# BlazingSQL + cuML NYC Taxi Cab Fare Prediction

This demo uses publicly available [NYC Taxi Cab Data](https://www.kaggle.com/c/new-york-city-taxi-fare-prediction) to predict the total fare of a taxi ride in New York City given the pickup and dropoff locations. 

In this notebook, we will cover: 
- How to read and query multiple CSV files with BlazingSQL.
- How to implement a linear regression model with cuML.

### Imports
This next cell will import all packages you need to run this notebook end-to-end.

In [1]:
import os
import urllib
from cuml import LinearRegression
from blazingsql import BlazingContext

## Create BlazingContext
You can think of the BlazingContext much like a Spark Context (i.e. where information such as FileSystems you have registered and Tables you have created will be stored). If you have issues running this cell, restart runtime and try running it again.

In [2]:
# connect to BlazingSQL
bc = BlazingContext()

BlazingContext ready


### Download Data
For this demo we will train our model with 25,000,000 rows of data from 5 CSV files (5M rows each).

The cell below will check if you already have them, and, if you don't, will download them from AWS for you. 

In [3]:
%%time
# download taxi data
base_url = 'https://blazingsql-colab.s3.amazonaws.com/taxi_data/'
for i in range(0, 5):
    fn = 'taxi_0' + str(i) + '.csv'
    # check if we already have the file
    if not os.path.isfile('data/' + fn):
        # we don't let me know we're downloading it now
        print(f'Downloading {base_url + fn} to data/{fn}')
        # download file
        urllib.request.urlretrieve(base_url + fn, 'data/' + fn)
    # we already have data
    else:
        # let us know
        print(f'data/{fn} already downloaded')
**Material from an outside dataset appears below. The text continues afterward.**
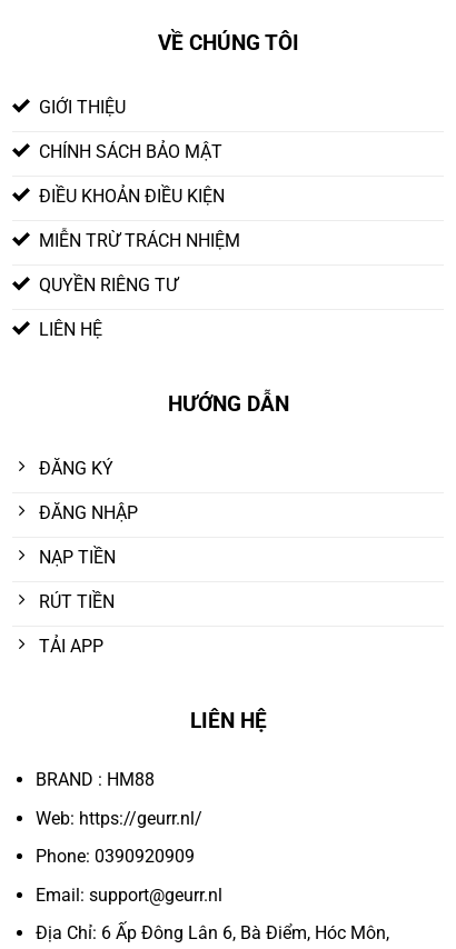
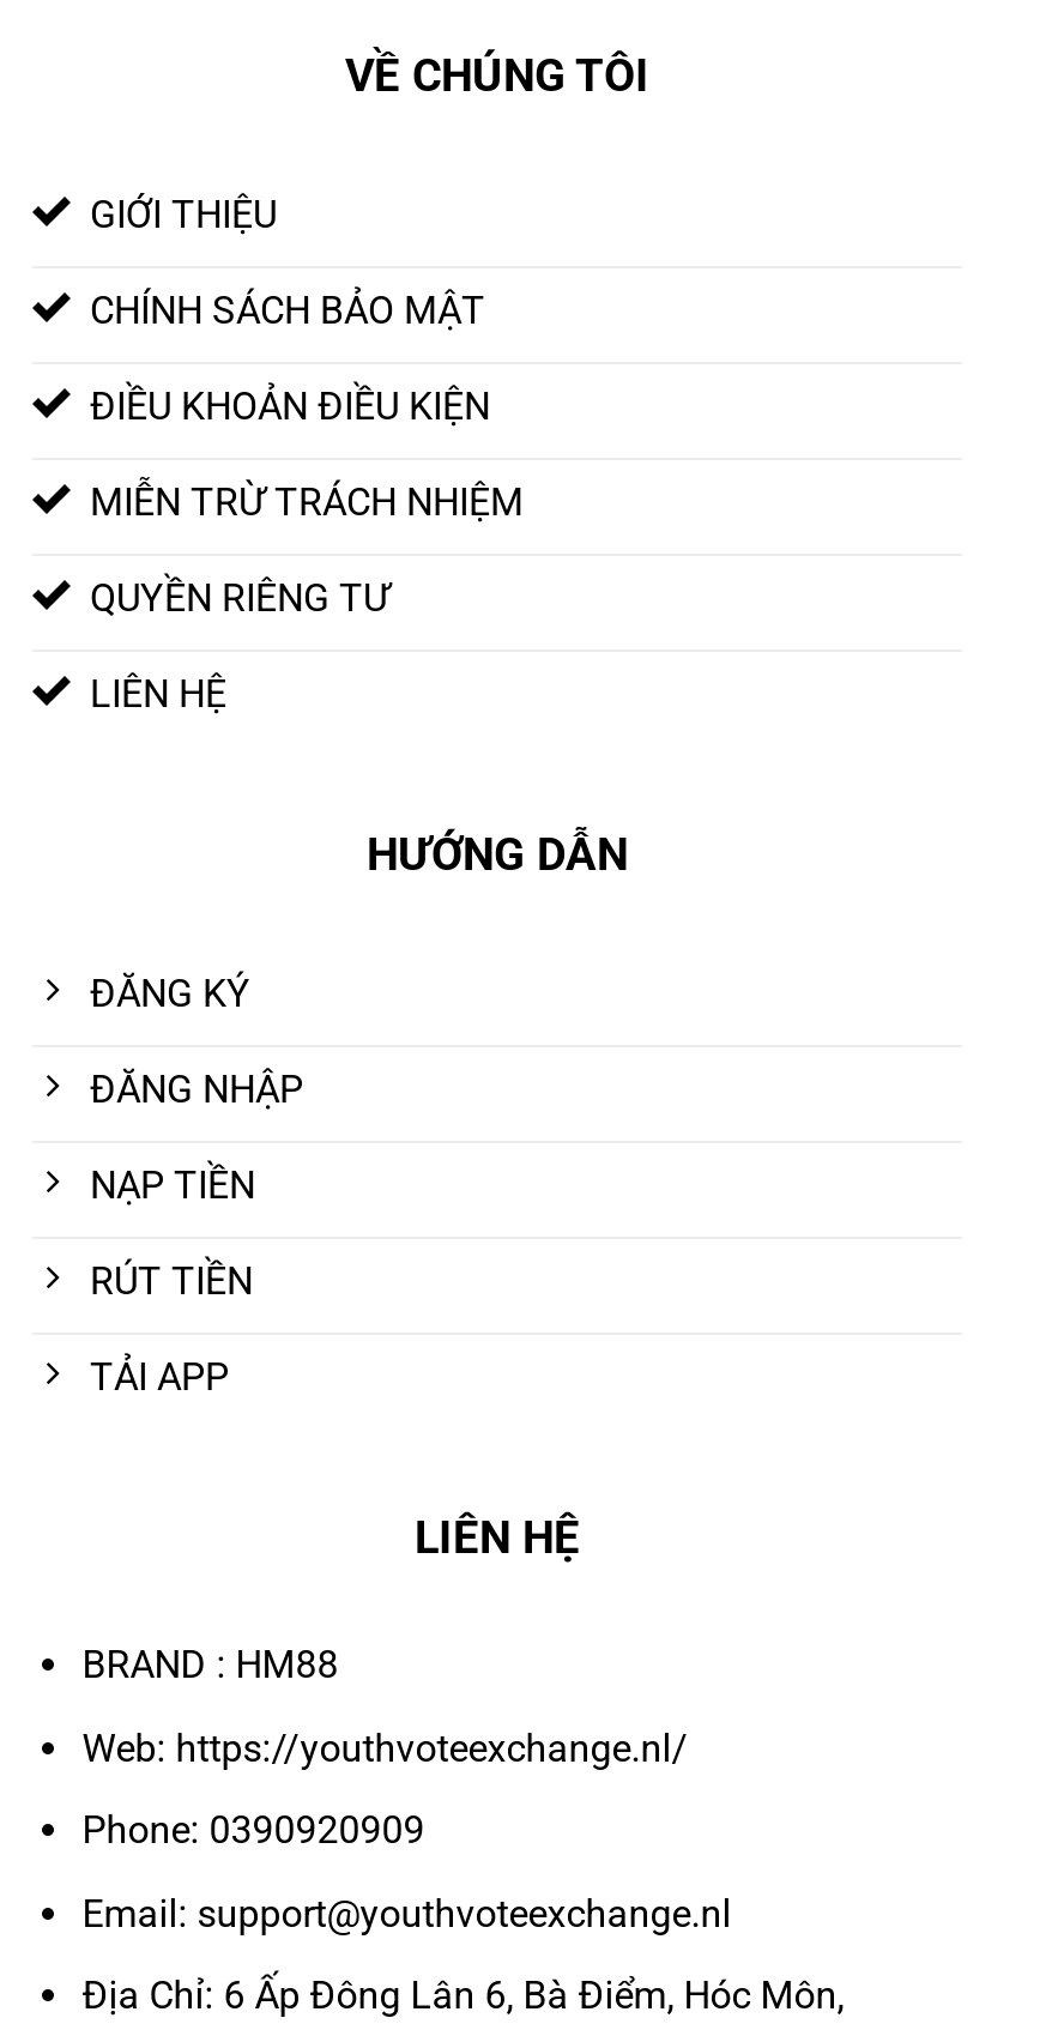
[35,807,202,829] Web: https://geurr.nl/ -> [82,1725,688,1770] Web: https://youthvoteexchange.nl/
[35,884,222,905] Email: support@geurr.nl -> [82,1891,732,1936] Email: support@youthvoteexchange.nl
Downloading https://blazingsql-colab.s3.amazonaws.com/taxi_data/taxi_00.csv to data/taxi_00.csv
Downloading https://blazingsql-colab.s3.amazonaws.com/taxi_data/taxi_01.csv to data/taxi_01.csv
Downloading https://blazingsql-colab.s3.amazonaws.com/taxi_data/taxi_02.csv to data/taxi_02.csv
Downloading https://blazingsql-colab.s3.amazonaws.com/taxi_data/taxi_03.csv to data/taxi_03.csv
Downloading https://blazingsql-colab.s3.amazonaws.com/taxi_data/taxi_04.csv to data/taxi_04.csv
CPU times: user 4.19 s, sys: 5.16 s, total: 9.36 s
Wall time: 26.8 s


## Extract, transform, load
In order to train our Linear Regression model, we must first preform ETL to prepare our data.

BlazingSQL currently requires the full file path to create tables, the cell below will identify that path for you.

In [4]:
# identify current working directory
cwd = os.getcwd()
# add path to data w/ wildcard (*) so BSQL can read all 5 files at once
data_path = cwd + '/data/taxi_0*.csv'
# how's it look?
data_path

'/home/jupyter-winston/bsql-demos/data/taxi_0*.csv'

### ETL: Create Table 
In this next cell we will create a single BlazingSQL table from all 5 CSVs.

In [5]:
%%time
# tag column names and types
col_names = ['key', 'fare_amount', 'pickup_longitude', 'pickup_latitude', 
             'dropoff_longitude', 'dropoff_latitude', 'passenger_count']
col_types = ['date64', 'float32', 'float32', 'float32',
             'float32', 'float32', 'float32']

# create a table from all 5 taxi files at once
bc.create_table('train_taxi', data_path, names=col_names, dtype=col_types, header=0)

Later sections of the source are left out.